Posted on November 14, 2025 by Editor

The European Parliament has voted to significantly narrow the scope of the Corporate Sustainability Reporting Directive (CSRD) and Corporate Sustainability Due Diligence Directive (CSDDD).

Rolling back these two key ESG reporting requirements marks a reversal in the EU’s regulatory ambition, with climate transition plans eliminated and company thresholds raised significantly, excluding the vast majority of firms from the rules.

The “marked up” version of the legislation was only made available late last night, and we expect that anyone that is impacted by these changes will be inundated with information and analysis about the broad brush changes from many directions over the next few days. We are limiting our comments here to basically what — we think — are the digital reporting implications.

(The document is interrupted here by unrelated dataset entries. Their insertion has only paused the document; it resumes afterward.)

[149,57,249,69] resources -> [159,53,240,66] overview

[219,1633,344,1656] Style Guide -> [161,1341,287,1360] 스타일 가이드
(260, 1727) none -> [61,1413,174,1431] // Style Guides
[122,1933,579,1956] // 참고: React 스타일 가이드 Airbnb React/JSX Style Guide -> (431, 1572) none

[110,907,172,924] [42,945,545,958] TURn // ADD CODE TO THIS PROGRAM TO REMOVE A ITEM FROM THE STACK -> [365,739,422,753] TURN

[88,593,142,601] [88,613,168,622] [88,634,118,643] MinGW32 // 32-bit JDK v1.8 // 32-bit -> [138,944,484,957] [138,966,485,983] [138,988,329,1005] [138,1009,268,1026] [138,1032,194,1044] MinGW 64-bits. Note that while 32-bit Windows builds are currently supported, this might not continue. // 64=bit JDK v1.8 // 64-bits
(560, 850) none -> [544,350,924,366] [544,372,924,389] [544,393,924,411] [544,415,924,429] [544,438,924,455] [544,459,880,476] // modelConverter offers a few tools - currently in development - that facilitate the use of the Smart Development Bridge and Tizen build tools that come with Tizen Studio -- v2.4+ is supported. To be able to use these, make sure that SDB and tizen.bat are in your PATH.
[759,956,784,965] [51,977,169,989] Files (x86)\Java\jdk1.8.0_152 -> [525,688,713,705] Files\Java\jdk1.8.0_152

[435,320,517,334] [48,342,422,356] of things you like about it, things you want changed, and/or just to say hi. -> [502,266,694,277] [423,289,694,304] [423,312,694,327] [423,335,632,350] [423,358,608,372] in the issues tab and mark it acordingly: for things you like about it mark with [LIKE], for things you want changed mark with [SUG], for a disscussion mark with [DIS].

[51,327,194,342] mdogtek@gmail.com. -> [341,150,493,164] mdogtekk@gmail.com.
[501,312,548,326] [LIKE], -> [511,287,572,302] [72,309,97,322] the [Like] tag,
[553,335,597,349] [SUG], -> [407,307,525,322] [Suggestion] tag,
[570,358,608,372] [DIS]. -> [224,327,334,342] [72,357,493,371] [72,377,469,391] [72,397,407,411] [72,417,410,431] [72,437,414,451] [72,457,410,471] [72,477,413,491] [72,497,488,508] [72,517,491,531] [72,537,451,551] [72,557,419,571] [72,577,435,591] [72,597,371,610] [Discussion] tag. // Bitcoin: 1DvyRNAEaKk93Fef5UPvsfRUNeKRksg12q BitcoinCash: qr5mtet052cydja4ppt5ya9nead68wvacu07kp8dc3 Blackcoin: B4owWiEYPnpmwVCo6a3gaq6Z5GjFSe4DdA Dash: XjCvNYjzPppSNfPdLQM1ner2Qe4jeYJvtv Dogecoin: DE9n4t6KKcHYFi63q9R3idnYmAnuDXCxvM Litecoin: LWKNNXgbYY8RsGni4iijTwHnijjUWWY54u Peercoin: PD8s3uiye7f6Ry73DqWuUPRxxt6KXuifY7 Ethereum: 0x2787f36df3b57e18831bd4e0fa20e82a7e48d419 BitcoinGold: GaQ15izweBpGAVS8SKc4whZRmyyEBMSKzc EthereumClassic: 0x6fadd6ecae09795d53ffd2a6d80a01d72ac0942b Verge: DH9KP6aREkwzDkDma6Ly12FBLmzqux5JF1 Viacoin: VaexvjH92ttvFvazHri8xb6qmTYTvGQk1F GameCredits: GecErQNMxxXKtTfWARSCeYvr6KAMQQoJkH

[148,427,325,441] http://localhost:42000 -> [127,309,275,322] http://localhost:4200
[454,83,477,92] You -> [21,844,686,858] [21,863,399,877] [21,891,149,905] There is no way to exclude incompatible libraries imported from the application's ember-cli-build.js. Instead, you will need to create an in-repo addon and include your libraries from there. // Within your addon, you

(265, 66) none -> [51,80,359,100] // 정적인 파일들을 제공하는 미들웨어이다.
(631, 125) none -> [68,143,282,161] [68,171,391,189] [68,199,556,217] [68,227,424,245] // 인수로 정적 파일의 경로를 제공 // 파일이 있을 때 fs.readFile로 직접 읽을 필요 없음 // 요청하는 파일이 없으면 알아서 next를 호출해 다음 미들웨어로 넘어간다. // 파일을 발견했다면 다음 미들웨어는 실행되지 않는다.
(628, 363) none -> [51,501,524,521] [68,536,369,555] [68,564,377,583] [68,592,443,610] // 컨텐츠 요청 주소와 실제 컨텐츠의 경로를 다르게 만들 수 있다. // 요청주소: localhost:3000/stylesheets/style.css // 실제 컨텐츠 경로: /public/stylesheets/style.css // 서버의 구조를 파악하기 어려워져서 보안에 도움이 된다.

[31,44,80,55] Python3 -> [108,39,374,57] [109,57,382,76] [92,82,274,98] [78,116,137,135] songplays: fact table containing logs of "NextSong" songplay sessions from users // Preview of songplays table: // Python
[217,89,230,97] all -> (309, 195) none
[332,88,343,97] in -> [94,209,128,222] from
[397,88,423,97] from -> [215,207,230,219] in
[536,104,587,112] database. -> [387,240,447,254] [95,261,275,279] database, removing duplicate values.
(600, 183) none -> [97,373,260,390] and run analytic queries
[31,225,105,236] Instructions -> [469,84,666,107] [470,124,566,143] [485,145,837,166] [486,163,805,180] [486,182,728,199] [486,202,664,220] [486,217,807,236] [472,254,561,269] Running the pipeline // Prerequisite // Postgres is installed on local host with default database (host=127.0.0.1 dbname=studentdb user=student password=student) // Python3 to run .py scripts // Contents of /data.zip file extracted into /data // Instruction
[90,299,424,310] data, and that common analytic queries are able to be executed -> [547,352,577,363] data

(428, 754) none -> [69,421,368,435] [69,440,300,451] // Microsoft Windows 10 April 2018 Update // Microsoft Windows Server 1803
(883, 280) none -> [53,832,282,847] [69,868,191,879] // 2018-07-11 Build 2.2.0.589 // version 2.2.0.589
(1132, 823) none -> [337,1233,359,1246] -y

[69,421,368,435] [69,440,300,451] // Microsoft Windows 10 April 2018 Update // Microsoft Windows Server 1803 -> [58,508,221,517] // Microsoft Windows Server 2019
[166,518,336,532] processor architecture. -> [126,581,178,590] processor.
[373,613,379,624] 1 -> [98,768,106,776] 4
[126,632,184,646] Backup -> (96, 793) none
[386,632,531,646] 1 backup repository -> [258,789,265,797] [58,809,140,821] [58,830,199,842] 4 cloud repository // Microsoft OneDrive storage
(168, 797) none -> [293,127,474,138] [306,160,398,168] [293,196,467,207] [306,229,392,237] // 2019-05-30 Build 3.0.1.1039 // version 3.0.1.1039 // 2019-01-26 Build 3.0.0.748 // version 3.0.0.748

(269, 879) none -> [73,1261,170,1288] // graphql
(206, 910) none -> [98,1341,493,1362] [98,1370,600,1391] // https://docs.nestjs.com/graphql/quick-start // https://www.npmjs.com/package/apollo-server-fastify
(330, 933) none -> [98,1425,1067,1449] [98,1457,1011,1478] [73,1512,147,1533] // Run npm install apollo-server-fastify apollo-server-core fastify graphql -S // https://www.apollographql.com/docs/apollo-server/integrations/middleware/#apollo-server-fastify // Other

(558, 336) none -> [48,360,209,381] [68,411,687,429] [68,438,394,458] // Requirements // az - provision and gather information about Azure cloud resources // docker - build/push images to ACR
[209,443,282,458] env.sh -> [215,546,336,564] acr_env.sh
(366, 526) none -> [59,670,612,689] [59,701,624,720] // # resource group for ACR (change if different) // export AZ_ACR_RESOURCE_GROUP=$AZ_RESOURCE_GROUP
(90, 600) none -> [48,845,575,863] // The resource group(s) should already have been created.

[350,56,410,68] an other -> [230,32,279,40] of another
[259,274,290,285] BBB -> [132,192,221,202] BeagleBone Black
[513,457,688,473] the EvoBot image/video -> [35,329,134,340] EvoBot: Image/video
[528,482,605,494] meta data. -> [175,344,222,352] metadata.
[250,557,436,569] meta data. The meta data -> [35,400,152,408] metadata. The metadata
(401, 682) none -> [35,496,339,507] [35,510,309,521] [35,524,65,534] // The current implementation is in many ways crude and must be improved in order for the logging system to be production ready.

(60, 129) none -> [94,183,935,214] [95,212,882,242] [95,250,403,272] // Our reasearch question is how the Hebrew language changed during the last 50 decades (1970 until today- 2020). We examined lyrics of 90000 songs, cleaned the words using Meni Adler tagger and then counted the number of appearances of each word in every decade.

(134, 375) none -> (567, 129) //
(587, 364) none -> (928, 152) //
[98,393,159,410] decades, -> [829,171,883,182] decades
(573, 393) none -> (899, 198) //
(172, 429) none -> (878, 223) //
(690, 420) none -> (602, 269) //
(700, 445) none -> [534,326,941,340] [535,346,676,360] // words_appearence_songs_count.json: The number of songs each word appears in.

Please bear in mind that nothing is final yet. There were something like 70 amendments voted on, around about half that passed and half that failed. Combining them into a completely cohesive text is likely impossible, but in any event, that’s what the “Trilogue” negotiations, which start next week, will be about. So please bear with us — these changes may change. And we may not have them 100% right in any event! It’s fresh news.

First up: Coverage shrinks, intensity increases. CSRD becomes a pretty-large-entities regime (+€450M turnover, +1750 employees). But for those entities, once digital tagging is fully active, expectations around XHTML, tagging, limited assurance, and value-chain governance will be high, bearing in mind that the overall population is much smaller.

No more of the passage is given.